## YOUR INSTRUCTIONS:
Set out exactly, line by line, the stretch of data below that begins at the line containing "Handbag 2 Tribute: 4" and ends at the line containing "total: 3154.12 -> 2969.59", with both ends kept.

## INPUT DATA:
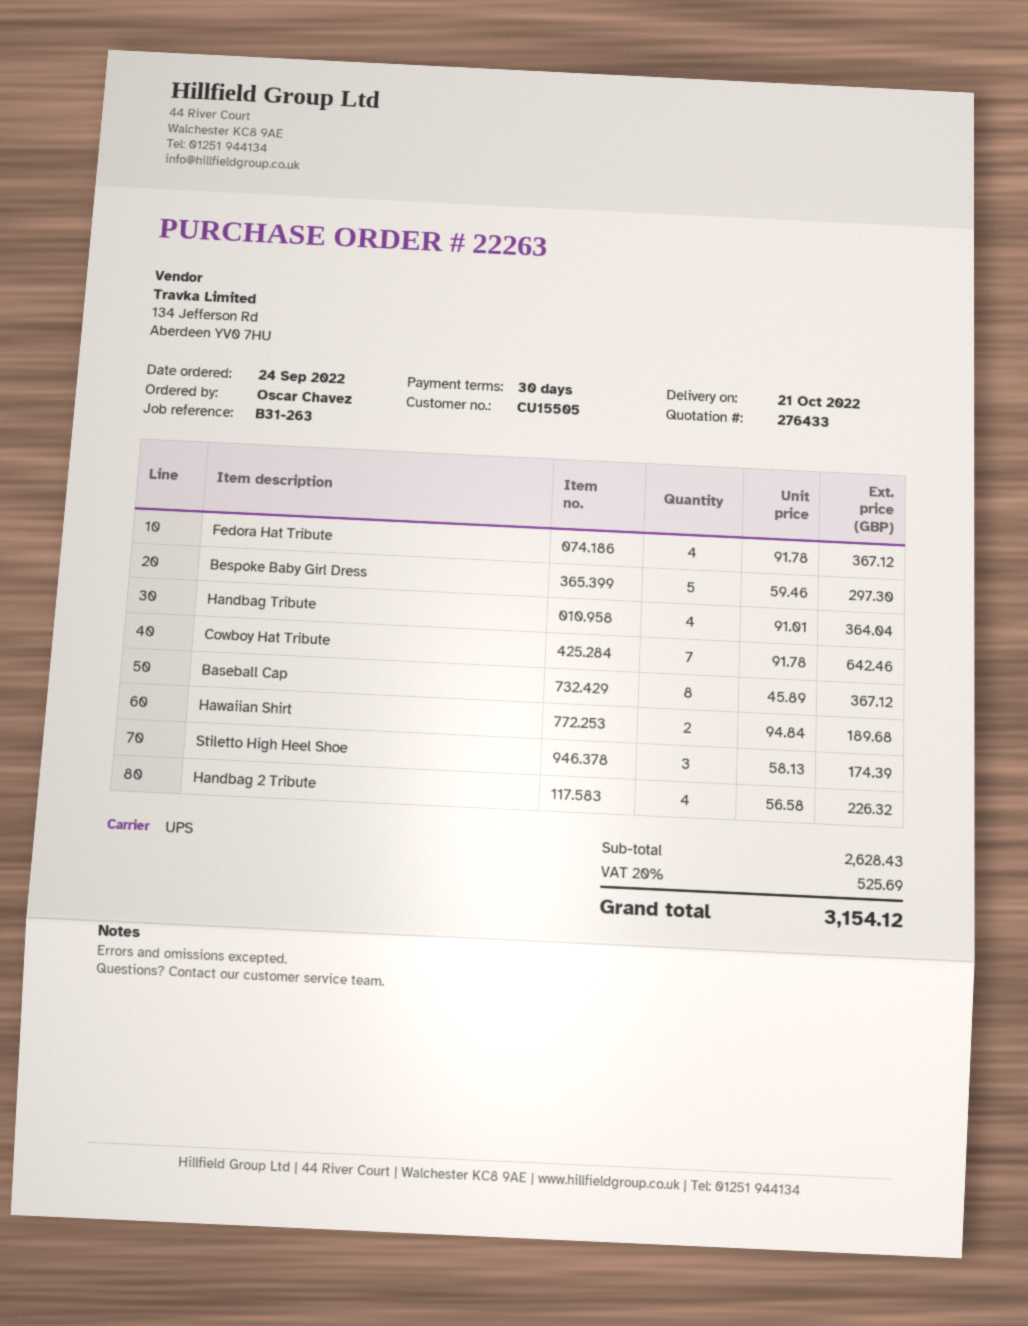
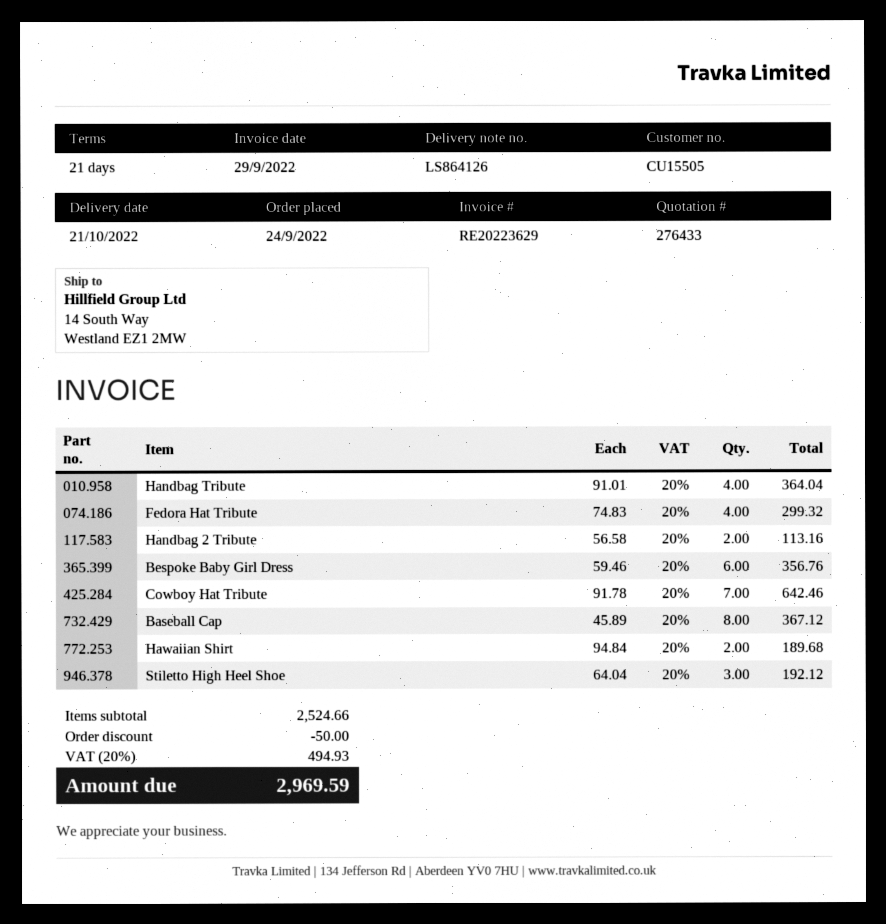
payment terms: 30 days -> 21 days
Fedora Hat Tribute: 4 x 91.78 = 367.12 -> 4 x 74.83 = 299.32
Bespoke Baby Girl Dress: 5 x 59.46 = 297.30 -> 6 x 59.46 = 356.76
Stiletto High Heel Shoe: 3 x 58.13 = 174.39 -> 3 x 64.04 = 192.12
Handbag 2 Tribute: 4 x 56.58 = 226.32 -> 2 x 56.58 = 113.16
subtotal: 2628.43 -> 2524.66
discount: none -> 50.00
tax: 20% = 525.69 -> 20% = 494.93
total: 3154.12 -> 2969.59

==

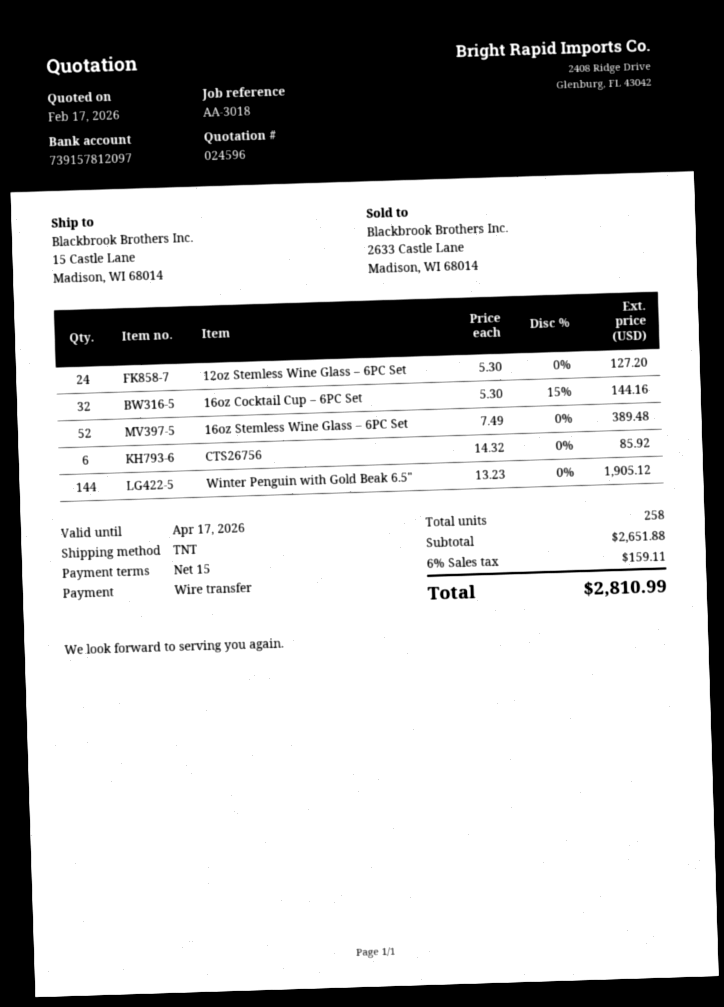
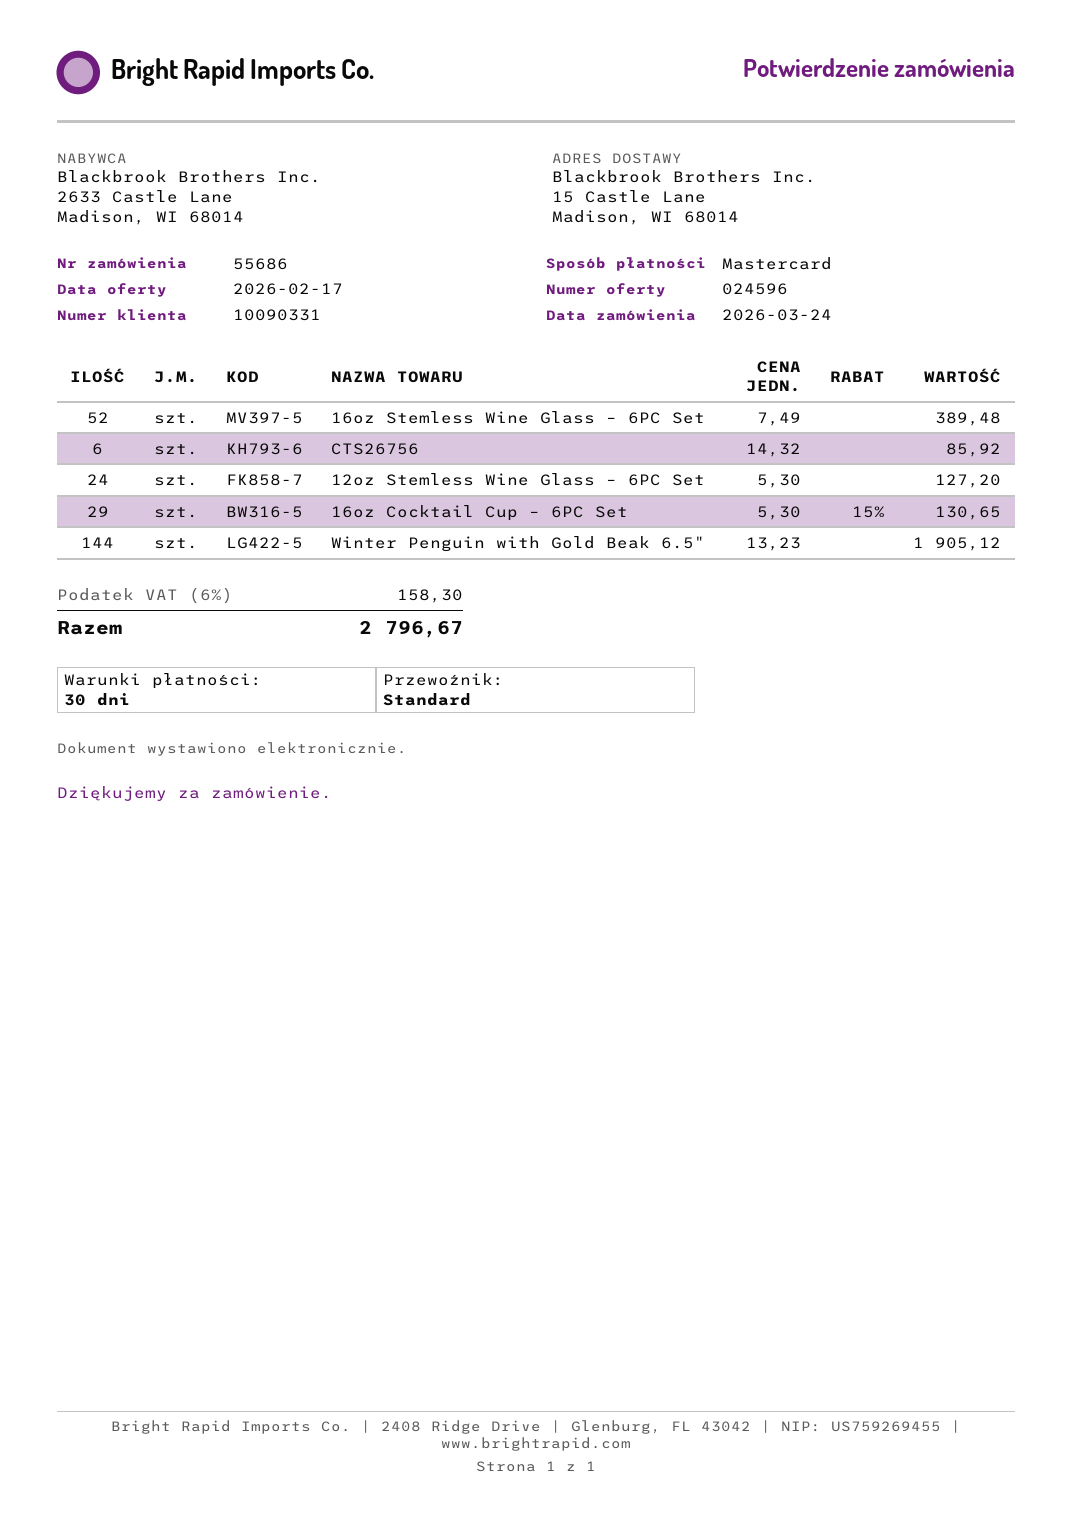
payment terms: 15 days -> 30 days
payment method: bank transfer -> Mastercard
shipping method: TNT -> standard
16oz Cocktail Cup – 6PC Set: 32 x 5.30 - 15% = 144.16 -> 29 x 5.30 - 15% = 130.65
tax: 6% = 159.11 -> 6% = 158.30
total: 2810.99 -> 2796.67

## THE ANSWER:
Handbag 2 Tribute: 4 x 56.58 = 226.32 -> 2 x 56.58 = 113.16
subtotal: 2628.43 -> 2524.66
discount: none -> 50.00
tax: 20% = 525.69 -> 20% = 494.93
total: 3154.12 -> 2969.59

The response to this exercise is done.